2.14. In Vivo Anti-Inflammatory Assay

The in vivo anti-inflammatory assay was performed following our previously reported literature [22]. The research protocol was approved by the Service for Biotechnology and Animal Welfare of the Italian National Institute of Health and authorized by the Italian Ministry of Health (authorization number, 198/2013-B) according to Legislative Decree 116/92 and 26/14, which implemented the European Directive 2010/63/UE on laboratory animal protection in Italy.

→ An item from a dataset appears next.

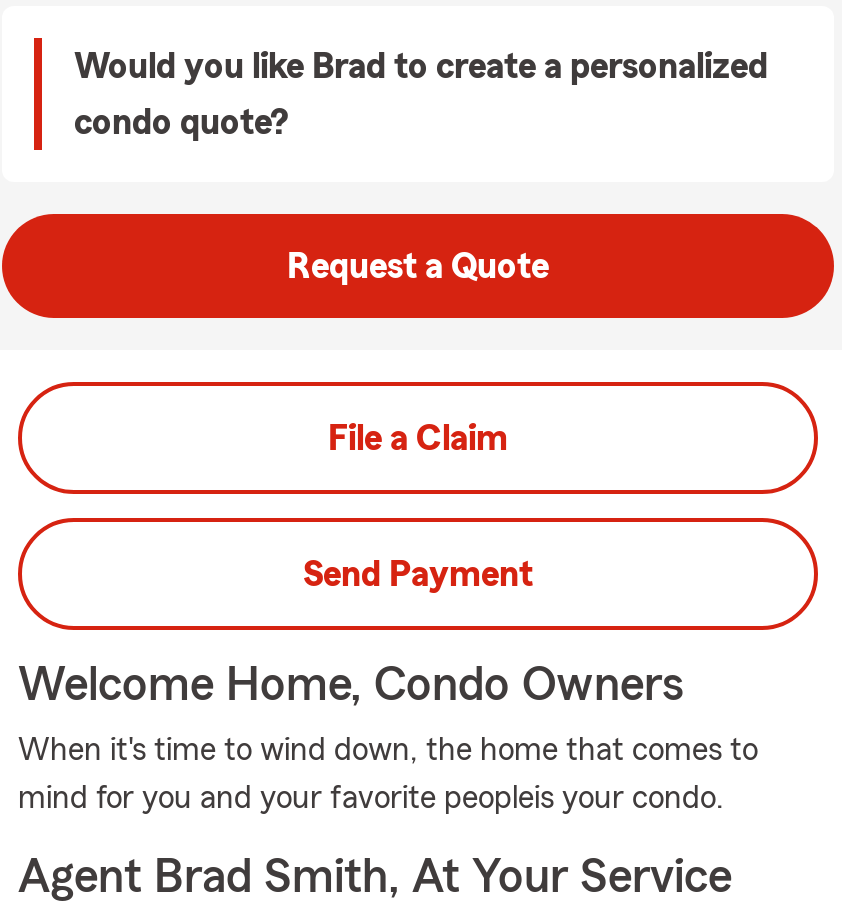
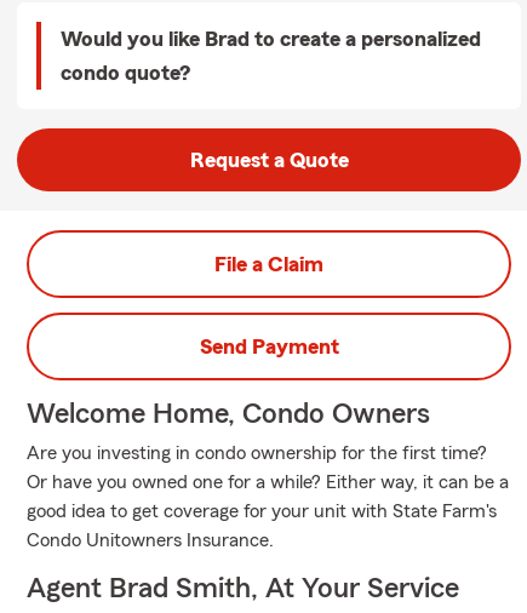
[18,734,758,814] When it's time to wind down, the home that comes to | mind for you and your favorite peopleis your condo. -> [27,443,509,550] Are you investing in condo ownership for the first time? | Or have you owned one for a while? Either way, it can be a | good idea to get coverage for your unit with State Farm's | Condo Unitowners Insurance.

2.15. Statistical Analysis

GraphPad Prism version 5.01 for Windows (GraphPad Software, San Diego, CA, USA) was used for the statistical analysis together with means ± standard deviations (SDs) for each experimental group. Firstly, the results were tested by the Shapiro–Wilk test (p < 0.05) for normality. Some parameters (total phenolic content, DPPH, ABTS, CUPRAC, metal chelating, phosphomolybdenum, and AChE, tyrosinase, amylase and glucosidase inhibitions) did not have normal distribution. For these parameters, we used Kruskal–Wallis for evaluating differences in the extracts (p < 0.05). For other parameters (total flavonoid, FRAP and BChE inhibition), we used one-way analysis of variance (ANOVA) (p < 0.05). For in vitro pharmacological data, we used ANOVA followed by a Newman–Keuls comparison multiple test to determine the concentration–response relationship. Data from in vivo experiments were analyzed using ANOVA followed by Dunnett’s multiple comparisons test, in which statistical significance was set at p < 0.05
Total bioactive compounds (TPC and TFC) and detected biological activities were statistically analyzed by calculating the Pearson correlation coefficient. Obtained results were submitted to supervised partial least squares discriminant analysis (PLS-DA) in an attempt to discriminate pepper samples. Variable importance in projection (VIP) was used to determine the importance of each biological activity in pepper separation. Biological activities with VIP score > 1 were considered to have the highest discrimination potential. Finally, a dotplot was achieved, to view the effect of extraction solvents on biological activities of each particle. R v 3.6.1 statistical software (The R Foundation, Middle East Technical University, Northern Cyprus Campus, Mersin, Turkey) was employed for the analysis.

3. Results and Discussion

3.1. Phytochemical Composition

The total phenolic and flavonoid contents were determined by Folin–Ciocalteu and AlCl3 methods, respectively (Table 1). Hot and sweet peppers did not show high concentration of these bioactive compounds; however, the hot pepper extracts exhibited the highest content of phenolic compounds compared to sweet pepper. The Soxhlet extraction of sweet pepper exhibited the highest content of flavonoid. Phenolic components were shown performing a validated HPLC protocol to determine the presence and amount of secondary metabolites (Table 2) [23,24]. The applied method, validated on another plant material, after a check for the absence of interferences and a check of the analytical signal response (that allows consideration of the previously validated figure of merits), was directly applied to the herein reported extracts.
Regarding the total phenolic content in the hot pepper extracts, the highest level was noted in decoction, followed by microwave and Soxhlet. As for sweet pepper extracts, Soxhlet reported the highest amount of total phenolics.
In all preparations, catechin was detected in moderate amounts. Other biologically active compounds such as 3-OH-benzoic acid, naringenin and carvacrol were present in low concentrations. In terms of the total content in hot pepper microwave and Soxhlet extractions, the major compound was catechin, while in the decoction with n-hexane extraction technique, carvacrol, naringenin and 3-OH-benzoic acid were predominant. For the sweet pepper, the microwave and the decoction extraction techniques achieved better recovery of these metabolites.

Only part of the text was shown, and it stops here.